可是,小北呢?
慕霁辰的四肢被铁链扯开,锁在床上动弹不得,身体的剧痛让他作呕,恨不能立即失去意识。
偏偏他还半清醒着——密室里燃着香,定是有让人提神醒脑的功效。
脚步声响起,掌柜走到慕霁辰面前,低头看着生命垂危的人,没有丝毫怜悯,只有欣喜若狂。
“你受了这麽重的伤,居然还活着。”掌柜一边喃喃自语,一边取出银针。
闪烁着寒光的银针,悉数扎入慕霁辰的命门要穴。
掌柜俯身探查他的脉搏,意外惊喜让他更加兴奋,“真是一个神奇的身子,剖丹断脉有多久了?居然能支撑到现在!”
掌柜的眼中闪着癫狂的光芒,他用小刀挑开裹在头上的纱帛,丝毫不嫌那张面容的狰狞,不惧血腥与恶臭。
他用刀柄挑起慕霁辰的下巴,像是欣赏一件器具,“你知道吗?我从来没有见像你这样的人,如果用来试药,那将是最完美的容器!”
他从一旁拿起一个黑色的小瓶子,在慕霁辰的眼前晃了晃,“蛊毒,丹药,如果能从你身上炼制出来,肯定要翻上好几倍价钱。”

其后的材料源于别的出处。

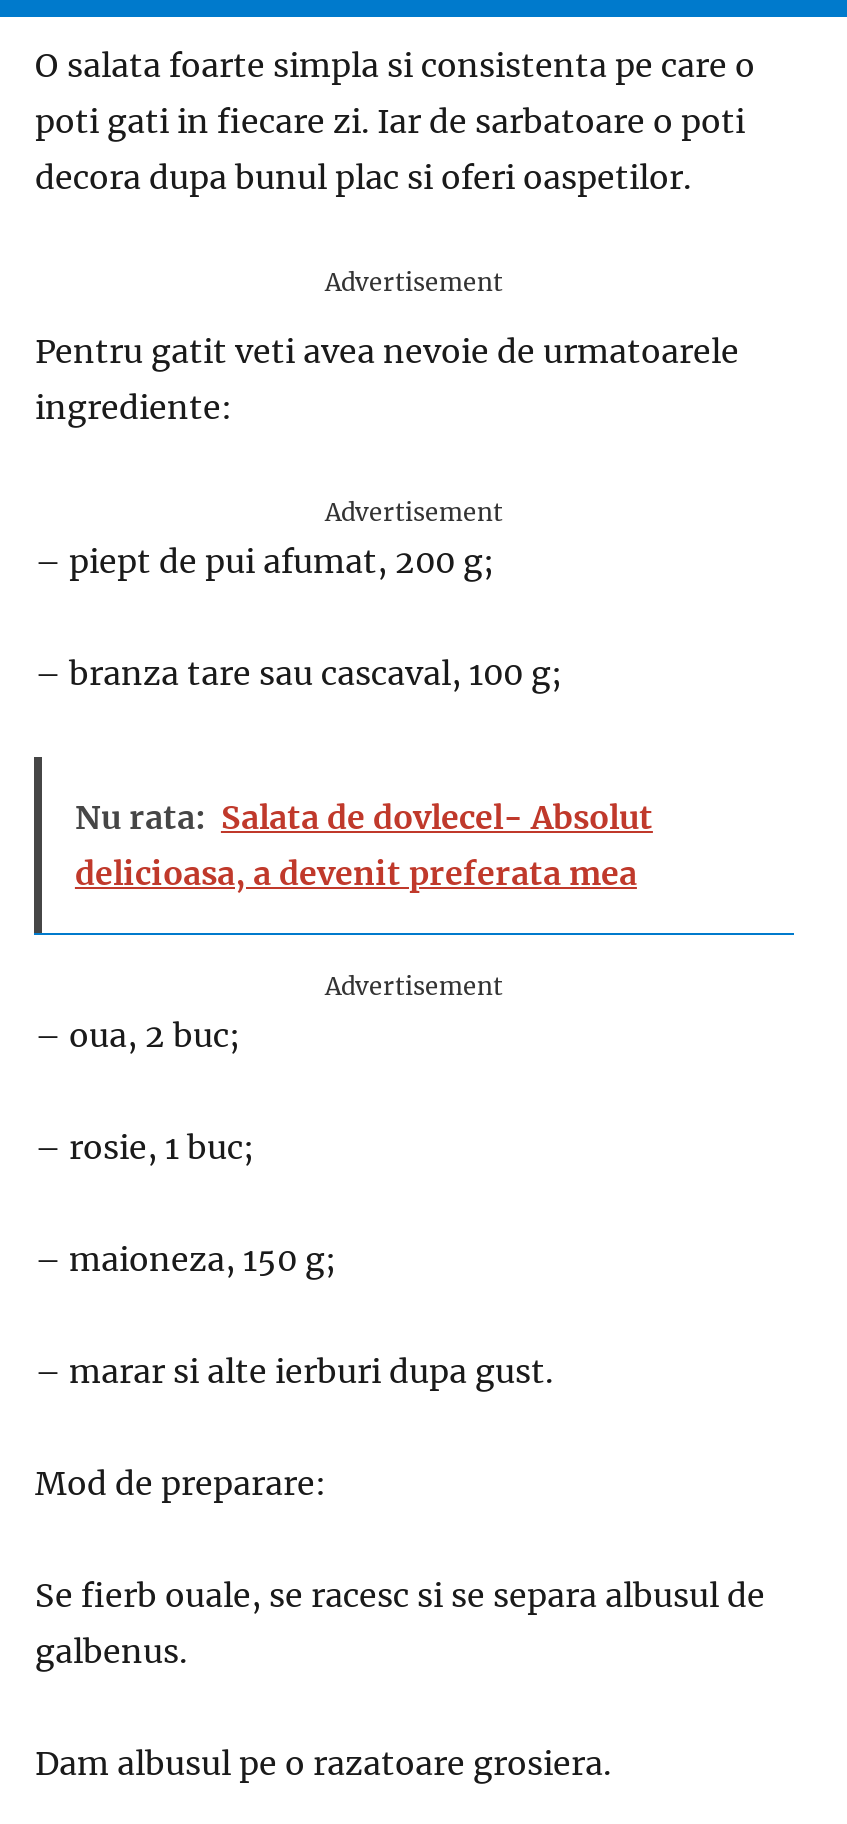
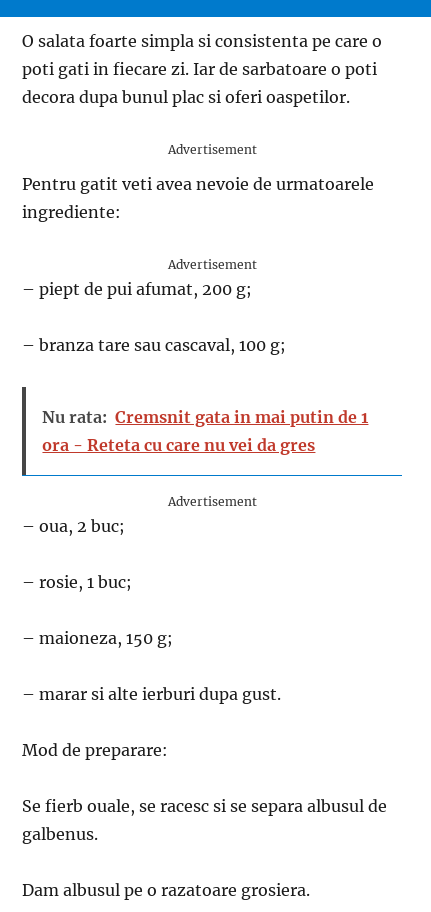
- Nu rata: Salata de dovlecel- Absolut
- delicioasa, a devenit preferata mea
+ Nu rata: Cremsnit gata in mai putin de 1
+ ora - Reteta cu care nu vei da gres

说完,他嘴角上扬,“你放心,我不会让你死的,现在的你,是我最大的摇钱树!哈哈哈哈……”
慕霁辰石床上,全身的生机似乎已经被抽干了,却始终合不上眼。
屋内如鬼火般摇曳的油灯,吝啬地洒下几点微光,映得掌柜的身影像是嗜血的妖魔。
掌柜小心翼翼地将那瓶神秘的药水倾倒在一盏小碗里,药水入碗,发出一阵细微的“咕噜”声,好似恶魔的低吟。
随後,他干枯的手指如同鸡爪一般,拈起一根细长的银针,在药水里沾了沾,朝着慕霁辰的天灵狠狠扎了下去。
“你可一定要保持清醒。”掌柜从牙缝中挤出这几个字,声音冷硬得如同三九寒冬的冰凌。
他微微转动银针,每一丝细微的转动都在拨弄慕霁辰脆弱的神经。
感受着针尖刺入脑部的绵力,掌柜的眼中泛起了异样的光彩,是一种病态痴迷。
“活着的痛苦,是多麽美妙啊!不仅能为我带来财富,还能为我带来无穷的乐趣。”
他咧开嘴,带着如魔鬼般扭曲的微笑,那笑容在昏暗中愈发显得可怖,与地狱深渊爬上来的恶鬼并无两样。
而後,他一把撕开慕霁辰的外衣,眼前金光一闪。
天蚕金甲衣?!
掌柜一怔,随後惊叹道:“我还道你是个薄命的人,没有想到哇!有人对你是爱惜得很哩!”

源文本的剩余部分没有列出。